━━━ AVAILABLE RECORDS ━━━

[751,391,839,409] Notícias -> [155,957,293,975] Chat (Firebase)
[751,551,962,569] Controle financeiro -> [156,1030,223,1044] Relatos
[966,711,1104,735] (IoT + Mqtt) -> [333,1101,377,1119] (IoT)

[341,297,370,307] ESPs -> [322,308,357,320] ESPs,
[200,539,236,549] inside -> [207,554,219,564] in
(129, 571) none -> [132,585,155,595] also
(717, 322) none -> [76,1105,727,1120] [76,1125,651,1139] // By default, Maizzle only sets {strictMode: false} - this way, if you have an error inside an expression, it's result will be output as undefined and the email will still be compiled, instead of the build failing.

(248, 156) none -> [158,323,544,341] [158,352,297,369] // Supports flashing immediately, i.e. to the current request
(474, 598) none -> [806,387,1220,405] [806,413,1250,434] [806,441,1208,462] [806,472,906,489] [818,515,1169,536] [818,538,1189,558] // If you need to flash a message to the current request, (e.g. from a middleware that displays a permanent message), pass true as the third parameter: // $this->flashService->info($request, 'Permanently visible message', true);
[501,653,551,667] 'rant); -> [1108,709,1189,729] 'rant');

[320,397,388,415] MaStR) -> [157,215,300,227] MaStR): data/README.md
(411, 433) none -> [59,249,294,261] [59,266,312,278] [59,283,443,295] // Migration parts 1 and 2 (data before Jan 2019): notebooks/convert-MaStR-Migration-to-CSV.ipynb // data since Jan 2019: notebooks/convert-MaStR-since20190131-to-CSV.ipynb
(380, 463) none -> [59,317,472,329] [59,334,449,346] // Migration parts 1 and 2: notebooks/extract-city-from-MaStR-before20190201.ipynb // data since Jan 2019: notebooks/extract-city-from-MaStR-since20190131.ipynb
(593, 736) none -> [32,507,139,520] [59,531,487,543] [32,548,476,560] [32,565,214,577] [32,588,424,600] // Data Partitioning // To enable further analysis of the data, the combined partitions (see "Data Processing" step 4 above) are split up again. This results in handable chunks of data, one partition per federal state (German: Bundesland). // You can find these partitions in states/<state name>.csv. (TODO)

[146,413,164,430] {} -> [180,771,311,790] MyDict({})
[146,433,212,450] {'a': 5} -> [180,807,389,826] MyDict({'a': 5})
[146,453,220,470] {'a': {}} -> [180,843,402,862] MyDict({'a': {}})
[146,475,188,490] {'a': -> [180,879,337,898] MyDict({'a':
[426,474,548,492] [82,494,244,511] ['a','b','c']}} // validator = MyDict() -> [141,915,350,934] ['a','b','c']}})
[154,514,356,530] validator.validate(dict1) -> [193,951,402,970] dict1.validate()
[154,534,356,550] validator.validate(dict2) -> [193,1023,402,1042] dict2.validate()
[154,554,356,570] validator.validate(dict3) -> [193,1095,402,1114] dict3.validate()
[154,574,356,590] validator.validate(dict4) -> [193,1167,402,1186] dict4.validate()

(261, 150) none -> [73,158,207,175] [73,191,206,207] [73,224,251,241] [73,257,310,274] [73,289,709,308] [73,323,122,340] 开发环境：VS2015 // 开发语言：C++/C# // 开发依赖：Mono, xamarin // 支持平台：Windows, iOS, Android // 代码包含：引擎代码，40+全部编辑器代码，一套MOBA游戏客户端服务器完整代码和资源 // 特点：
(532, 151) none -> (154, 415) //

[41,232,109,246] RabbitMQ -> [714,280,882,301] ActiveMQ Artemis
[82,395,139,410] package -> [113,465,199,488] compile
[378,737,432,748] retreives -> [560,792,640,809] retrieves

━━━

### EXERCISE REQUIREMENTS
Return word for word the lines above from the line with "(248, 156) none" to the line with "(380, 463) none", including both and leaving out all others.

### PROBLEM SOLUTION
(248, 156) none -> [158,323,544,341] [158,352,297,369] // Supports flashing immediately, i.e. to the current request
(474, 598) none -> [806,387,1220,405] [806,413,1250,434] [806,441,1208,462] [806,472,906,489] [818,515,1169,536] [818,538,1189,558] // If you need to flash a message to the current request, (e.g. from a middleware that displays a permanent message), pass true as the third parameter: // $this->flashService->info($request, 'Permanently visible message', true);
[501,653,551,667] 'rant); -> [1108,709,1189,729] 'rant');

[320,397,388,415] MaStR) -> [157,215,300,227] MaStR): data/README.md
(411, 433) none -> [59,249,294,261] [59,266,312,278] [59,283,443,295] // Migration parts 1 and 2 (data before Jan 2019): notebooks/convert-MaStR-Migration-to-CSV.ipynb // data since Jan 2019: notebooks/convert-MaStR-since20190131-to-CSV.ipynb
(380, 463) none -> [59,317,472,329] [59,334,449,346] // Migration parts 1 and 2: notebooks/extract-city-from-MaStR-before20190201.ipynb // data since Jan 2019: notebooks/extract-city-from-MaStR-since20190131.ipynb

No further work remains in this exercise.